I do not weep for the past. I think collecting things is fun. However, it is no longer a necessary function of enjoying comics. If you want it, you can eventually find it on Ebay. If you have a reading device, comics are as portable as any other entertainment. I have a large bookshelf and I like the look of having it full of beautiful trades and omnibus editions (omnibi? nope, checked it, omnibuses...hmm, I don't like that).

And access over ownership is really the generational shift we're seeing. My kids loved Frozen (didn't we all? Especially that tune...how's it go again?) (By the way, AAAAaaggghhhh).

Though we did buy it on DVD (for our epic July cross-country trip these past few weeks, he says, explaining Zombie Cat's summer hibernation), we didn't need to. The kids use Netflix streaming, Time Warner on-demand and YouTube for 90% of their flat screen based entertainment. They rarely if ever ask us to purchase DVDs (or even to go to the local cinema). They have access to nearly anything they want 24/7 via multiple devices.

So why buy stuff like paper comics? "I love the feel/smell/permanence/physical object", you might say. That's fine, but you're in the rapidly shrinking minority. And if you're under the age of 30, you're weird.

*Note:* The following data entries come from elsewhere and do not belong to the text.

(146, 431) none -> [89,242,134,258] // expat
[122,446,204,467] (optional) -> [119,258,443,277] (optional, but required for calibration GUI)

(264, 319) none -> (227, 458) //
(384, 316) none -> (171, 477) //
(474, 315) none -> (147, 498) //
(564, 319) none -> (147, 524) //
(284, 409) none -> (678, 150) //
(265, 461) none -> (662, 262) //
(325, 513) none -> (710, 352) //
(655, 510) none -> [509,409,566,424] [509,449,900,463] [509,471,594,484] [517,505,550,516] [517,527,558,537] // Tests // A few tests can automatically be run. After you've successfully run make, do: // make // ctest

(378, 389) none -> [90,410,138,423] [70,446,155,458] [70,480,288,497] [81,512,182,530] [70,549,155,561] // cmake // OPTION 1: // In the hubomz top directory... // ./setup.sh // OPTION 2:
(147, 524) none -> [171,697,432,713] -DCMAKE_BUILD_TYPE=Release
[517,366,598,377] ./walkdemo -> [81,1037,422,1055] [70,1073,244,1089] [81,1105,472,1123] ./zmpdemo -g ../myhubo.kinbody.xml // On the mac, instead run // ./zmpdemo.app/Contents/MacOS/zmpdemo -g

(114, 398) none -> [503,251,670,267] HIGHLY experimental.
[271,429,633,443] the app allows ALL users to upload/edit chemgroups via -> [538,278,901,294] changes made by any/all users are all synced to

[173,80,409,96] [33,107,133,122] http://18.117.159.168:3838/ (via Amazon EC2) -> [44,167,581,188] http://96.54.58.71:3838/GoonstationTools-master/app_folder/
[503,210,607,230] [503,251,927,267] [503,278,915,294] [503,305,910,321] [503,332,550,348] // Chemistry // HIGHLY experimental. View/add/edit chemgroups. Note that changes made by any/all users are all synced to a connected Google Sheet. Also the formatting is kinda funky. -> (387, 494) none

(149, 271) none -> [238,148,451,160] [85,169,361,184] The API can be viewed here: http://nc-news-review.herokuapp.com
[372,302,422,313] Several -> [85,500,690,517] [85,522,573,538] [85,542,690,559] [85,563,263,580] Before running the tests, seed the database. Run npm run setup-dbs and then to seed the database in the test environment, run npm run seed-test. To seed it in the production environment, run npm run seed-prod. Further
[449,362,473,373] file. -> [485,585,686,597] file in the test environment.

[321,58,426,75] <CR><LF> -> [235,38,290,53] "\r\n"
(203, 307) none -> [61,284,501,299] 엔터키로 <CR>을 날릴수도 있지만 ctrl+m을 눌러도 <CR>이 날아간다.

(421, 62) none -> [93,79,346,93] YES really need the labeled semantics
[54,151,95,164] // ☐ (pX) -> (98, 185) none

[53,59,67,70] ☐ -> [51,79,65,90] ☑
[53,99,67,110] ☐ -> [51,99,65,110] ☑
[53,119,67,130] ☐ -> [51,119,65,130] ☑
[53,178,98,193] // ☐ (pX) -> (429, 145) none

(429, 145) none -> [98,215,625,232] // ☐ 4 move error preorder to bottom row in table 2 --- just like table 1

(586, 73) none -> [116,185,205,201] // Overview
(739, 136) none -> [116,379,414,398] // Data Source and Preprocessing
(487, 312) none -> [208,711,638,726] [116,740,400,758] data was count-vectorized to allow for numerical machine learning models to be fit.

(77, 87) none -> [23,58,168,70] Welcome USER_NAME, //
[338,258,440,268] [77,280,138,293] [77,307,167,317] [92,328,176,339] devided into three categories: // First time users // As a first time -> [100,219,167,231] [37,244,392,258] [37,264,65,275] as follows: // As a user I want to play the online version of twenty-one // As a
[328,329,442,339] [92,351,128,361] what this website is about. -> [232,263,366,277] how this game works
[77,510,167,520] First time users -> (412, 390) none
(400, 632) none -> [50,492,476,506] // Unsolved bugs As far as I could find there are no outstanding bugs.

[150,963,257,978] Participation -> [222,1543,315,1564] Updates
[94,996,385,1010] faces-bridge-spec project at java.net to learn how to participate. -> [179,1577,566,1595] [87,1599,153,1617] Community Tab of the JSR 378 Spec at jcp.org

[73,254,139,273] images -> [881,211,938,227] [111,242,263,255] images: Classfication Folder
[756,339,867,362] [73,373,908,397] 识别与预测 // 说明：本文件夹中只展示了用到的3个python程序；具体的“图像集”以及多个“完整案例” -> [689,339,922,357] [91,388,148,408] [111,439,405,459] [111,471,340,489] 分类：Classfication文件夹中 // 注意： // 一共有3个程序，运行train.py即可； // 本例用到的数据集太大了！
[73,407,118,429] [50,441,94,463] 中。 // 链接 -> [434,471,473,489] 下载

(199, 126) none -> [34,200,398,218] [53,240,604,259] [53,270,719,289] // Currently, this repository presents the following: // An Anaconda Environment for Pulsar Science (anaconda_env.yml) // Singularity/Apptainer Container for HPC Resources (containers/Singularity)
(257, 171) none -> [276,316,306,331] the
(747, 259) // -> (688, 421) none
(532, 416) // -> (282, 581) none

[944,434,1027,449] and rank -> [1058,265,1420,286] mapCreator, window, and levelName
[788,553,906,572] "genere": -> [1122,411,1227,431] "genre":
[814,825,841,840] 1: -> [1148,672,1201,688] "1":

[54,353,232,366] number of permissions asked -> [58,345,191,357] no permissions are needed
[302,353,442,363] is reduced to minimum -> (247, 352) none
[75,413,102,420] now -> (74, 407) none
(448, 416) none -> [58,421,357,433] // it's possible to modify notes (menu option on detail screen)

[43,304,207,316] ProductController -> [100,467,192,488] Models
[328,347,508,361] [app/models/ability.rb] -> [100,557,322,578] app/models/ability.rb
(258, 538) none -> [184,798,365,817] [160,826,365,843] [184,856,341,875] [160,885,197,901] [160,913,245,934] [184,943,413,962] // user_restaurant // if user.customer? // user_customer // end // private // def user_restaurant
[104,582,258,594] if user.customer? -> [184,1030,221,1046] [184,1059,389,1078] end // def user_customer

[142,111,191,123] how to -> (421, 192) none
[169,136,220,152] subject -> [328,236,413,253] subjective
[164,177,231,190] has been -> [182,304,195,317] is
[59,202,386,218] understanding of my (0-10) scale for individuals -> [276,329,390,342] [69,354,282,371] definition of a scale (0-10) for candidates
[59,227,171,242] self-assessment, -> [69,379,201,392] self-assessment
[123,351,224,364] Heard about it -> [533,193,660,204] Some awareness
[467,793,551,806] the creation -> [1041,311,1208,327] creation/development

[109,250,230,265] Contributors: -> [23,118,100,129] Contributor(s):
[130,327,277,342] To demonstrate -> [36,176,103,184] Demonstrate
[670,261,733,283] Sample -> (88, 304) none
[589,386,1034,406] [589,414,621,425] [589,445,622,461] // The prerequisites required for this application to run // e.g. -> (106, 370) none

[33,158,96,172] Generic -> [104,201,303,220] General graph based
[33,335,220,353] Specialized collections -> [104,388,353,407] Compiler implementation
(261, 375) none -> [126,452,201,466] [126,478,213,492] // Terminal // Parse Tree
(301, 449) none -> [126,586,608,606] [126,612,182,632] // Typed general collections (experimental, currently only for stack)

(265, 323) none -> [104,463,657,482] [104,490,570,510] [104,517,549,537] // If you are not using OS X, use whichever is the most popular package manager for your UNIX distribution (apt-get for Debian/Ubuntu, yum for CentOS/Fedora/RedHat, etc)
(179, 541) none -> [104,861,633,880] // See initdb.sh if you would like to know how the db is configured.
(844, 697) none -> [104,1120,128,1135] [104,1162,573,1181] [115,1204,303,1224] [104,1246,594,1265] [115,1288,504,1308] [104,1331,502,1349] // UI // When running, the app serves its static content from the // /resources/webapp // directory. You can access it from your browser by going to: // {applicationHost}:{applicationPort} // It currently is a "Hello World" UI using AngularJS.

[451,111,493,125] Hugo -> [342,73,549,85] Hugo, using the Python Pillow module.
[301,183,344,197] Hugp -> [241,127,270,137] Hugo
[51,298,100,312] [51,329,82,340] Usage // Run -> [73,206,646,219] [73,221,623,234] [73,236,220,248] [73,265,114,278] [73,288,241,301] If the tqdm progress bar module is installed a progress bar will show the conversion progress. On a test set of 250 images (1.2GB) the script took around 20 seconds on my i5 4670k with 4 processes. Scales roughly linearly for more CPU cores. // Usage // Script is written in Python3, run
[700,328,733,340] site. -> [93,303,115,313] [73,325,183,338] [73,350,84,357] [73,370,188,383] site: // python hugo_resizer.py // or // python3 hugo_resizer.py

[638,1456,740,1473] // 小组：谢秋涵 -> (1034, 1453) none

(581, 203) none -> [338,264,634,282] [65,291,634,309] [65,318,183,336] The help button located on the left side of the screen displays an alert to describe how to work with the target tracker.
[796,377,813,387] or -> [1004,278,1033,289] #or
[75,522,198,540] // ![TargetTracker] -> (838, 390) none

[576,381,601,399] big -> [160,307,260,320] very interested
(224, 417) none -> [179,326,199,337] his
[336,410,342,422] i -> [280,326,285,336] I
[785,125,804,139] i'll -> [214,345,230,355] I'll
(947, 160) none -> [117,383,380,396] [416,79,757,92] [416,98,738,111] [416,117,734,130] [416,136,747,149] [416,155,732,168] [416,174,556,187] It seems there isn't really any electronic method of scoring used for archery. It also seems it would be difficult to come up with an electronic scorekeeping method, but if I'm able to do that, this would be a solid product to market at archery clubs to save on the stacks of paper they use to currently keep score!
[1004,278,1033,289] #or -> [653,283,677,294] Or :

Chuck's rant regarding this weekend's Comic-Con is focused on a specific category of collectibles, but the underlying theme regarding his business model shows how vulnerable enterprises like his really are. He has literally millions of comics in his warehouses. The supply will now always supersede the market demand, and as demand for physical objects like Marvel Two-In-One #39 stagnates and shrinks, the costs of warehousing and staffing physical plants will only increase over time.

"Doomed" is the word that comes to mind.

Interlude over.

So anyway, I sold my collection yesterday.


More on that tomorrow...

Friday, June 20, 2014

The shirt

Did you know you can design a product, have it manufactured AND shipped, with no upfront costs? And you can do it in about 15 minutes?

I just did it, and boy, is it stupid cool available now.



Monday, June 16, 2014

The Pocket list

I like to read, and now, more than ever, it is just too easy to find cool/interesting/infuriating stuff to read online. So I save articles I want to read in an app called Pocket. Rarely do I have the opportunity to get to the saved articles in Pocket however, what with my DVR load and my DCBS monthly shipment of trades and my sports-watching, and my other book-reading and my bike-riding, and my, uh, whadduyacallit, family.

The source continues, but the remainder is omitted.